Deux femmes du même âge entrent dans une loge. L’une dans une robe de mariée vintage, l’autre dans une chemise et un pantalon formels. Vous pourriez vous attendre à des plaisanteries standard avant le mariage. Au lieu de cela, dans le monde mordant et brillant du monde d’Ellen Robertson Froussela situation est bien plus tendue : Charlotte, 32 ans, est sur le point d’épouser un veuf d’une soixantaine d’années, qui se trouve être le père de sa contemporaine, El. Naturellement, El n’est pas très content.
Ce qui se déroule est une exploration remarquablement pointue, drôle et étonnamment complexe de l’anxiété, des privilèges et du poids imminent des choix qui changent la vie à la fin du millénaire. Réalisée avec une précision exquise par la réalisatrice vedette Emily Burns, la production ne succombe jamais au piège statique de son décor d’une seule pièce. Burns maintient le tempo crépitant, augmentant la tension et les nerfs avant la cérémonie tout en permettant aux thèmes les plus lourds de la pièce de respirer.
Le dialogue de Robertson grésille avec des zingers de haut niveau – El embrouille la nature performative des noces imminentes en notant que l’institution du mariage peut ressembler à du « GN ». Pourtant, sous la comédie, le scénario a le temps de creuser un peu plus profondément : il se débat avec la dynamique complexe du deuil, le père d’El a perdu sa première femme à peine 18 mois auparavant et se demande si cette union offre une véritable stabilité émotionnelle, ou simplement un patch financier pour la situation précaire de Charlotte.

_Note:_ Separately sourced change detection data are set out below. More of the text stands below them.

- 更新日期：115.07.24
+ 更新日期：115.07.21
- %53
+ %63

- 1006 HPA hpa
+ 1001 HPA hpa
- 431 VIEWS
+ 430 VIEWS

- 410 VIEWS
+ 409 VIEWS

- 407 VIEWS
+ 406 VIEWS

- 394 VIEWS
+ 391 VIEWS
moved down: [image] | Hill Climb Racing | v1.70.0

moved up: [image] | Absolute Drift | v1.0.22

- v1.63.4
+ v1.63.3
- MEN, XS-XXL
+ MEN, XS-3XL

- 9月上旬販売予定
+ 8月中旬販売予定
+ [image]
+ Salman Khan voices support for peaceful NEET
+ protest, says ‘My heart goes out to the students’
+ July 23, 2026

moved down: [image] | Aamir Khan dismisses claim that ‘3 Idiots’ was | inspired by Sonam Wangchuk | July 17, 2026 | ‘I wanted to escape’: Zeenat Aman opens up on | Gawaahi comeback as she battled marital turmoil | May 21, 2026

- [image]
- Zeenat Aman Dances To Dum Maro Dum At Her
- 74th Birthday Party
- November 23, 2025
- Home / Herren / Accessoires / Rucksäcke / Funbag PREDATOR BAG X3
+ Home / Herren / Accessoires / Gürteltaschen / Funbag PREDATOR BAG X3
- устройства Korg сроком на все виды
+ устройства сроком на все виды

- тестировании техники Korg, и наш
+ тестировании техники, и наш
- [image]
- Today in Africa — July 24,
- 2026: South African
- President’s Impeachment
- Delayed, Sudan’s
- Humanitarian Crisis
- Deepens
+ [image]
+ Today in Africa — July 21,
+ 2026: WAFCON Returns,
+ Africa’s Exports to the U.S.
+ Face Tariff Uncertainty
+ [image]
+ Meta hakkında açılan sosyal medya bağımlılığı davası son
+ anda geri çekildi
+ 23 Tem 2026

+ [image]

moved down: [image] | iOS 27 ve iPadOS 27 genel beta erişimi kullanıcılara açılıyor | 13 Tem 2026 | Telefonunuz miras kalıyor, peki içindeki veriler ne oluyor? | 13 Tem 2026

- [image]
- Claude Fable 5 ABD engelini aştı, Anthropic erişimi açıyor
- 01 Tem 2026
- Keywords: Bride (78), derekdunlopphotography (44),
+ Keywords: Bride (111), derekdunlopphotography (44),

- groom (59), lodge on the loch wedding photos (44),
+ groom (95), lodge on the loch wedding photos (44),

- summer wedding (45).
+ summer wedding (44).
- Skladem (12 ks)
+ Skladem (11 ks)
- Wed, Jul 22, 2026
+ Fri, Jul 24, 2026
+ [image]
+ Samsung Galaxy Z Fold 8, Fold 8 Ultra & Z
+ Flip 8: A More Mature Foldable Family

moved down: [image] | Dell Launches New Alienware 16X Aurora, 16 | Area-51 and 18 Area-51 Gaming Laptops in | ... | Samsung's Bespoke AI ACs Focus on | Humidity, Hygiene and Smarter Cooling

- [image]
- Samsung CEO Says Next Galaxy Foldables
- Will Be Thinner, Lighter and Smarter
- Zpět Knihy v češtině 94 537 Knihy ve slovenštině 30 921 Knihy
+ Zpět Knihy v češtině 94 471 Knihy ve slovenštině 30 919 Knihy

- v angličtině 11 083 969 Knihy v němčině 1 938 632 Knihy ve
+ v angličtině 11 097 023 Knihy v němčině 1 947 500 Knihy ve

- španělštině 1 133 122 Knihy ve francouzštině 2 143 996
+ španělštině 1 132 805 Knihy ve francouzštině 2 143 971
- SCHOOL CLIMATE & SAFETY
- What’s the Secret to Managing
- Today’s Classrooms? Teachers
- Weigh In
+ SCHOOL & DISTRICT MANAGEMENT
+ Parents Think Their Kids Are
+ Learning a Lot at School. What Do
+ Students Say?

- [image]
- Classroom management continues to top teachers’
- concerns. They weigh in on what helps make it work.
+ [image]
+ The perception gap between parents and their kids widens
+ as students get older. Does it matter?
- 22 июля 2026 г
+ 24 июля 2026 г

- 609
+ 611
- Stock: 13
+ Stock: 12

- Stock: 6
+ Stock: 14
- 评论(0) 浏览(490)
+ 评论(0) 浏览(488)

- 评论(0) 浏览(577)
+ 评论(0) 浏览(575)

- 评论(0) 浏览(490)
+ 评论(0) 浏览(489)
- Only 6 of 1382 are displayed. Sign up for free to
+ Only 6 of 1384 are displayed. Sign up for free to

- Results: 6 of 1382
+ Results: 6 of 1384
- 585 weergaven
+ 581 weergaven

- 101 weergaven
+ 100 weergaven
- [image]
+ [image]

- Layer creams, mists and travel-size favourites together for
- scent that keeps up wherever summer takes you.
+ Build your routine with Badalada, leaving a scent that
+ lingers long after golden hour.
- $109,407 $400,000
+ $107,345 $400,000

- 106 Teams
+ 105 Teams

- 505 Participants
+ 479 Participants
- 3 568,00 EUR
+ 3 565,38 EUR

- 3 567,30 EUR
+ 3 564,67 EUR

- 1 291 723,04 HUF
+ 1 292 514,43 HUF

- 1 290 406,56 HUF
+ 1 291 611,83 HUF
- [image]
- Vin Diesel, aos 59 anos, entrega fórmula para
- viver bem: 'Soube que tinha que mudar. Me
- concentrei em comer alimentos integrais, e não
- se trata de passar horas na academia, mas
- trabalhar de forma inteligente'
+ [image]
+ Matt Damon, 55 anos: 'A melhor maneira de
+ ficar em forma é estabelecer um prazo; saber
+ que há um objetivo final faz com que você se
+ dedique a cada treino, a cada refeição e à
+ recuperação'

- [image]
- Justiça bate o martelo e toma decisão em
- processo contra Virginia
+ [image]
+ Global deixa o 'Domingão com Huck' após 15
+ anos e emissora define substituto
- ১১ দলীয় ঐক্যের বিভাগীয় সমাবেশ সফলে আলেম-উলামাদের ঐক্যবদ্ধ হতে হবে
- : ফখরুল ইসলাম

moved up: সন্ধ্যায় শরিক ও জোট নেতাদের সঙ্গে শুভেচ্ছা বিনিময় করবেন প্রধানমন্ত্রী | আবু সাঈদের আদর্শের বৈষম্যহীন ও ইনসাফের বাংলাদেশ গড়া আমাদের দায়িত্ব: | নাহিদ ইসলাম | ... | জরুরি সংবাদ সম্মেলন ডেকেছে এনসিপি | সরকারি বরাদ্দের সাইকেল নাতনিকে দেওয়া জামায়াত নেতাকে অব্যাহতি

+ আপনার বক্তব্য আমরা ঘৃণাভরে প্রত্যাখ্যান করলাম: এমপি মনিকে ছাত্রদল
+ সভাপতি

Des nuances plus sombres mijotent juste sous la surface lisse. De subtils signaux d’alarme concernant le marié invisible commencent à s’accumuler – notamment son insistance pour que Charlotte s’abstienne de vapoter et un compliment à vous faire ramper sur la peau selon lequel il « l’aime pâle ». Entre discussions sur les horloges biologiques, les attentes sociétales en matière de maternité et la réalité inévitable du vieillissement des conjoints, la pièce dresse un portrait inconfortablement reconnaissable des relations modernes – et de la société moderne.
Il y a aussi deux excellentes performances – le cynisme épouvantable de Robertson à propos des actions de Charlotte est parfaitement repoussé par la future mariée au sourire forcé, sportif et trop condescendant de Charly Clive – bien qu’elle ait le même âge, elle répète déjà pour le rôle de belle-mère, passant à plusieurs reprises sa langue sur ses dents comme pour masquer une mâchoire serrée.
Passant de l’expertise comique (Robertson et Clive sont peut-être mieux connus pour leur partenariat comique Britney) à un territoire théâtral plus sérieux, cette première sortie du duo créatif s’avère être un exploit impressionnant. Profondément perspicace, rythme fort et heure de théâtre indéniablement pointue. Des bouquets tout autour.